### [Exercise objective]
Each line of the data that mentions the string "none" needs to be identified and copied.

[Version difference data]
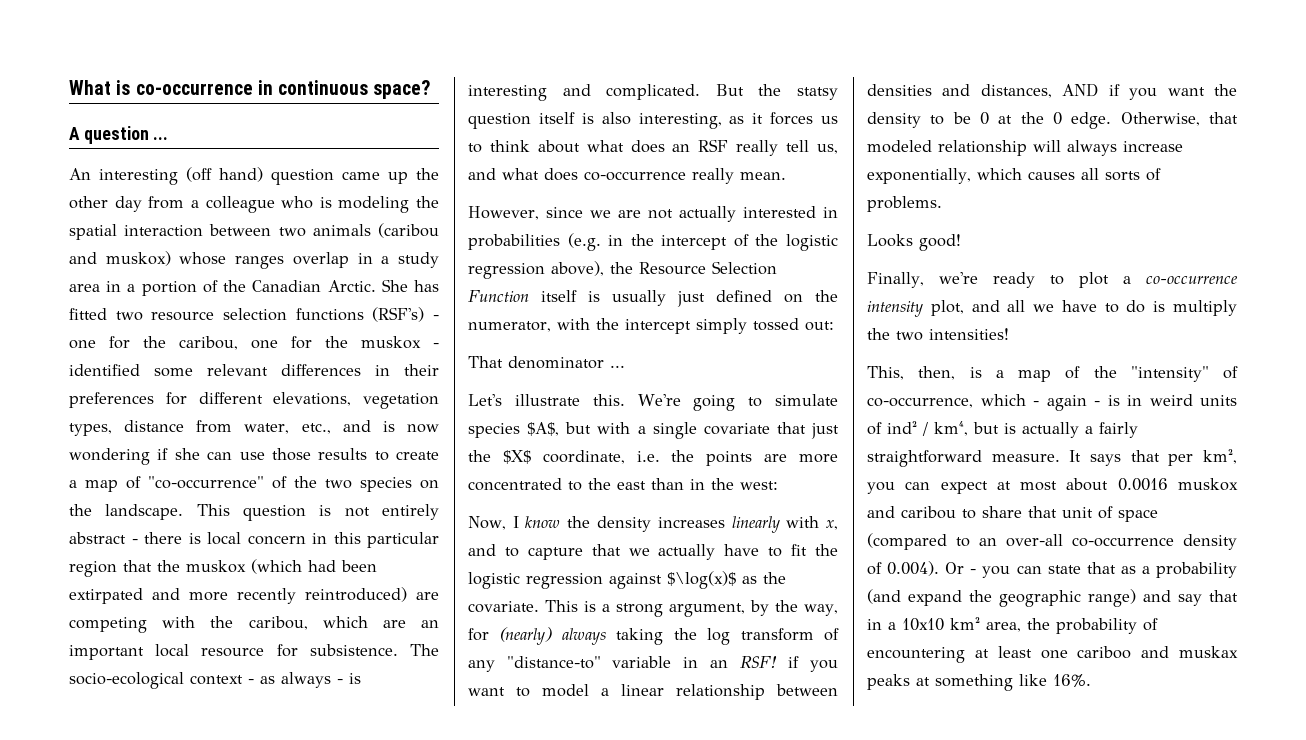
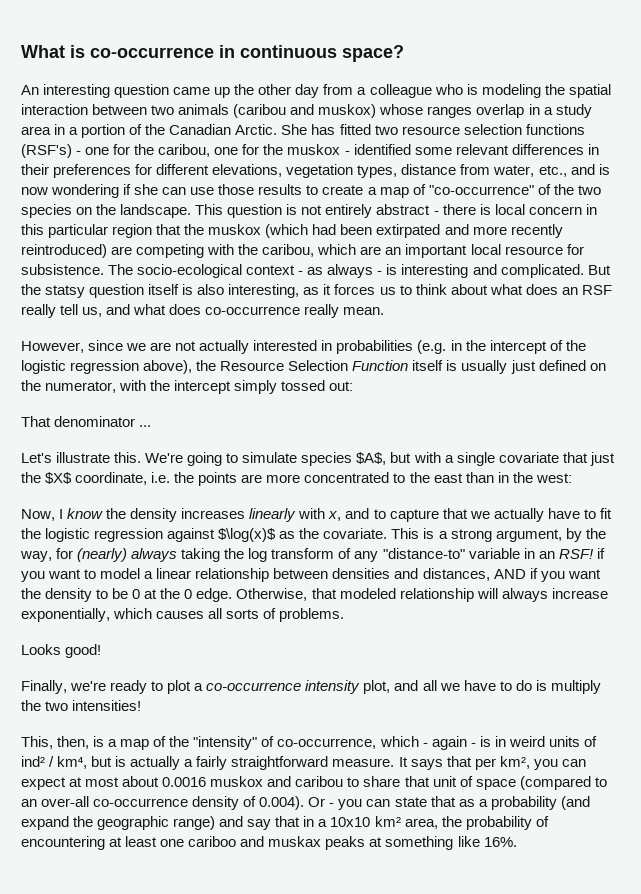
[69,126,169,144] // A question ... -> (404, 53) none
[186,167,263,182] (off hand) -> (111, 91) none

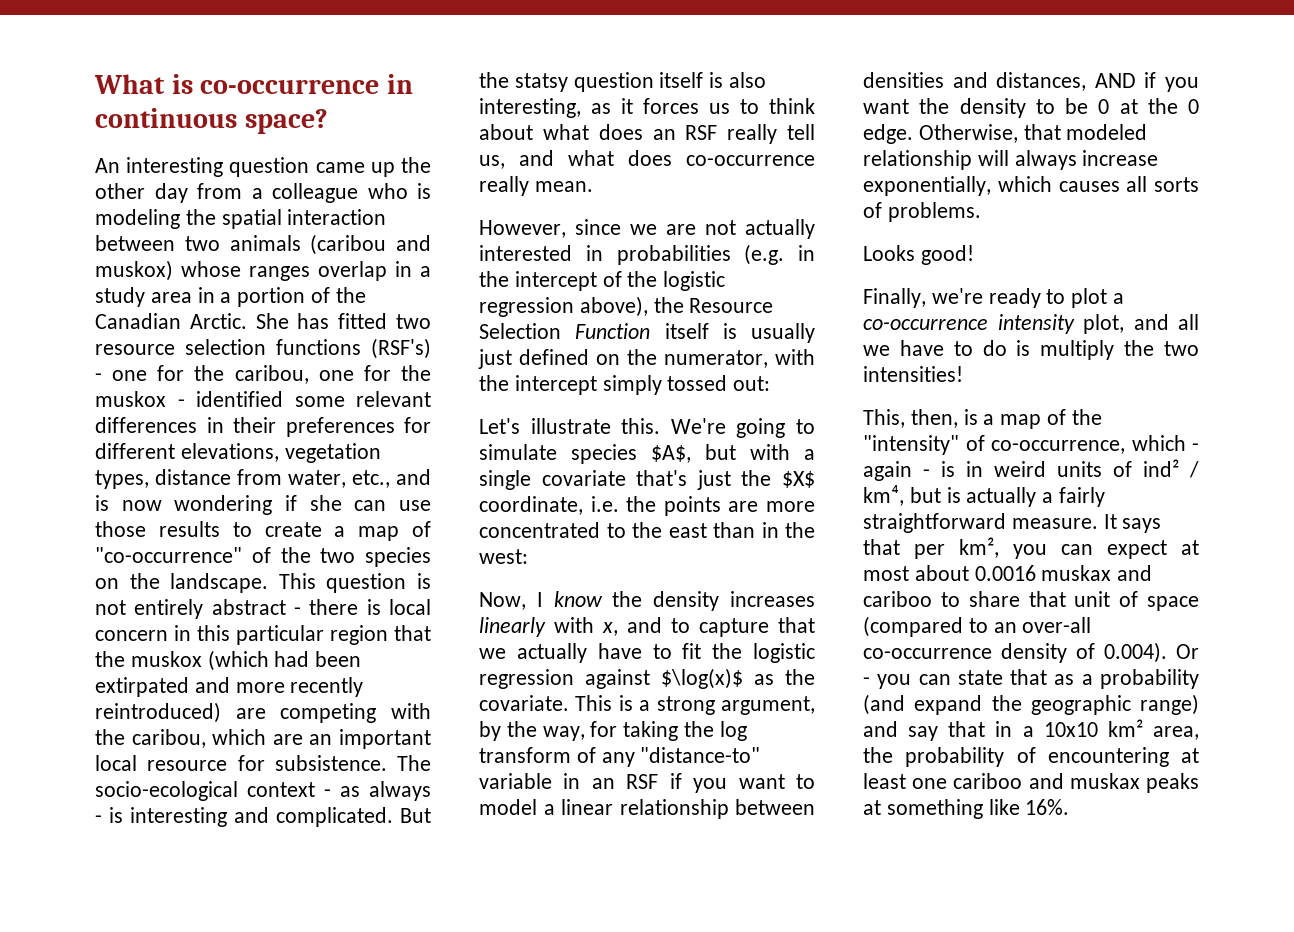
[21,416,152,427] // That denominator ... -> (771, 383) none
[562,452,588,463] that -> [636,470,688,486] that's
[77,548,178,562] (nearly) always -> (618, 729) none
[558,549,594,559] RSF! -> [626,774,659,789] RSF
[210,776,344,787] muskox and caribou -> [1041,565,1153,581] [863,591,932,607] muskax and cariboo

### [Answer to the problem]
[69,126,169,144] // A question ... -> (404, 53) none
[186,167,263,182] (off hand) -> (111, 91) none
[21,416,152,427] // That denominator ... -> (771, 383) none
[77,548,178,562] (nearly) always -> (618, 729) none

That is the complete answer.